Tek Taraflı Boşanma Dilekçe Örneği

Adalet, Kanun, Mahkeme, Yargıç, Yargı

Tek taraflı boşanma dilekçe örneği başlıklı bu yazımızda boşanma davasında kullanılabilecek dilekçe örneğini sizle paylaştık. Tek taraflı boşanma denilen kavram aslında çekişmeli boşanma davası olup Tek Taraflı Boşanma Dilekçe Örneği şu şekildedir:

Tek Taraflı Boşanma Dilekçesi

İSTANBUL ……… NÖBETÇİ AİLE MAHKEMESİ SAYIN HÂKİMLİĞİNE,

DAVACI : ……………………………(TC:……………….)
………………….. Mh. ………………… Sk.
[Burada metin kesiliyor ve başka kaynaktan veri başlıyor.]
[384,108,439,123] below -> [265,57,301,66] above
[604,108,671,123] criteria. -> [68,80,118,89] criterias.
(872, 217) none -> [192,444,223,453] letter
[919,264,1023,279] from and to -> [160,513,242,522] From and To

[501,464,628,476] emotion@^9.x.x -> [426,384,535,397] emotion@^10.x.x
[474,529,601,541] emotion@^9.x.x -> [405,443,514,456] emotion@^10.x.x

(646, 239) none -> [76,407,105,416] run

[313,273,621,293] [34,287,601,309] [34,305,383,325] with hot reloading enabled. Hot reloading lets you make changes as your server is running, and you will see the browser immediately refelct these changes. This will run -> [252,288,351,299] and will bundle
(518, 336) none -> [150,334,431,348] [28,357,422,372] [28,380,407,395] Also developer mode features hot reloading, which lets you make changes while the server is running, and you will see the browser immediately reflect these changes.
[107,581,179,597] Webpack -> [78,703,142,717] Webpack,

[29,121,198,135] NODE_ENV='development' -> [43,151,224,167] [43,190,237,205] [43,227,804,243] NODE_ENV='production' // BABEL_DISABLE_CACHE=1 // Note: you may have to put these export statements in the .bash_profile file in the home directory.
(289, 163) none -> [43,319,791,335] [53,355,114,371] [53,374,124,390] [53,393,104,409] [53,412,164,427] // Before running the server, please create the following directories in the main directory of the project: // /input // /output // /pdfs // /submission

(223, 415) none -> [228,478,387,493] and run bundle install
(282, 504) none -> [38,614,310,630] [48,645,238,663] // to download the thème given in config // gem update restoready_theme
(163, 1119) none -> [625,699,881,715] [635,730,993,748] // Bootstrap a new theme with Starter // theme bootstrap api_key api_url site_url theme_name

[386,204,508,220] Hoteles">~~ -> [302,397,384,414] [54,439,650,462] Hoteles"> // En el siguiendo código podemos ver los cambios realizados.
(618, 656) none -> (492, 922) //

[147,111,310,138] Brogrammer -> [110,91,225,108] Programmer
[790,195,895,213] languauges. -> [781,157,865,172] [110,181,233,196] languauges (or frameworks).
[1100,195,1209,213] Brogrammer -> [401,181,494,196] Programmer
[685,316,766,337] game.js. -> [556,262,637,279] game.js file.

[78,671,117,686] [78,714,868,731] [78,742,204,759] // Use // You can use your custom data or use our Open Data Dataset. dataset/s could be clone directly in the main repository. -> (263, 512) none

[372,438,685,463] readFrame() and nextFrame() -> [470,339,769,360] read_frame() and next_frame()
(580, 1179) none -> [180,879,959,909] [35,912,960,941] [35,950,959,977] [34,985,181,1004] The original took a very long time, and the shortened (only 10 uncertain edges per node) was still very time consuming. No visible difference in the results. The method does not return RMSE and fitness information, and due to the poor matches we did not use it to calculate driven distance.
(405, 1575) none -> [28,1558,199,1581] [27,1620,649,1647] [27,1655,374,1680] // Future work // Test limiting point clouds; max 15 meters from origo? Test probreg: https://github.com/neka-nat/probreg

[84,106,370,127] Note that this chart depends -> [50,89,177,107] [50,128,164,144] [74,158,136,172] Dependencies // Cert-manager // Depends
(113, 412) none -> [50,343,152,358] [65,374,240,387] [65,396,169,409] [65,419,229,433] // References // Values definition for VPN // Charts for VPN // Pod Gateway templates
No: ç…………-İST

DAVALI : …………………….. (TC:……………..)
………………….. Mh. ………………… Sk. No: ………………….-İST
KONU : 4721 Sayılı Türk Medeni Kanununun 166. Maddesi gereğince evlilik birliğinin temelinden sarsılması sebebiyle boşanma, maddi ve manevi tazminat talebi, ve müvekkilimiz lehine koruma kararı verilmesi talebimizden ibaret dilekçemizdir.

AÇIKLAMALAR
Müvekkilim, davalı ile yaklaşık 15-16yıldır evlidir. Ancak son zamanlarda taraflar arasında şiddetli geçimsizlik hali mevcuttur. Davalı, uzun zamandır evlilik birliğini zedeleyici davranuılar sergileyerek müvekkilimi zor durumda bırakmıştır. Aşağıda tüm bu hususlar ayrıntılı olarak izah edilecek olup Sayın Mahkemece de anlaşılacağı üzere evlilik birliği temelinden sarsılmıştır. Şöyle ki;

A)BOŞANMA SEBEPLERİNE İLİŞKİN BEYANLARIMIZ:


DAVALI EŞİN DİĞER EVLİLİĞİNDEN ÇOCUKLARI ZAMAN ZAMAN MÜVEKKİLİME HAKARATTE VE FİZİKSEL SALDIRIDA BULUNMUŞTUR. DAVALI İSE BU DURUMUN ÖNÜNE GEÇMEYEREK MÜVEKKİLİN BOŞANMA DAVASI AÇMASINA SEBEBİYET VERMİŞTİR.
Davalı tarafın önceki evliliğinden olan 31 yaşındaki çocuğu yakın zamanda bir gün müvekkilimize saldırmış, boğazına sarılmış ve senin a……na koyarım şeklinde hakaret etmiştir. Davalı ise bu esnada yanlarında olmasına rağmen sesini çıkarmamıştır. Müvekkilimiz özellikle bu olaydan sonra davalıya ciddi derecede kırılmıştır. Davalı ise bu durumu düzeltecek en ufak bir adım atmamıştır.
Sayın Mahkemenin de malumu olduğu üzere evlilik son derece kutsal ve mahrem bir kurumdur. Yine evlilik akdi kurulmasıyla birlikte eşlere birbirini ve evliliklerini koruma yükümlülüğü yüklenir. Eşler gerek birbirlerini gerekse de evliliklerini üçüncü kişilerin haksız tutum ve davranışlarından korumakla yükümlüdür. Ancak davalı eş, müvekkilim tarafından defalarca uyarılmasına rağmen ailesinin direktifleri ile hareket etmekten vazgeçmemiş ve evliliğini korumak için çaba sarf etmemiş , tüm bu olanlara sessiz kalmıştır.
Tüm bu olaylar sürecinde davalı taraf, evliliğini kurtarmak için herhangi bir çaba sarf etmemiş ailesinin sözü ve direktifleri doğrultusunda hareket ve hakaret etmiştir. Davalının ; ailesinin yaptığı hakaretlere sessiz kalması Yargıtay tarafından da boşanma sebebi kabul edilmiştir ve hakarete sessiz kalan eş boşanmada ağır kusurlu kabul edilmiştir. Şöyle ki; “Davacı kadının ailesinin eşine hakaretine sessiz kaldığı boşanmaya sebebiyet veren olaylarda davalı erkeğin ağır kusurlu olduğu anlaşılmaktadır” (Y2HD- K.2017/11348).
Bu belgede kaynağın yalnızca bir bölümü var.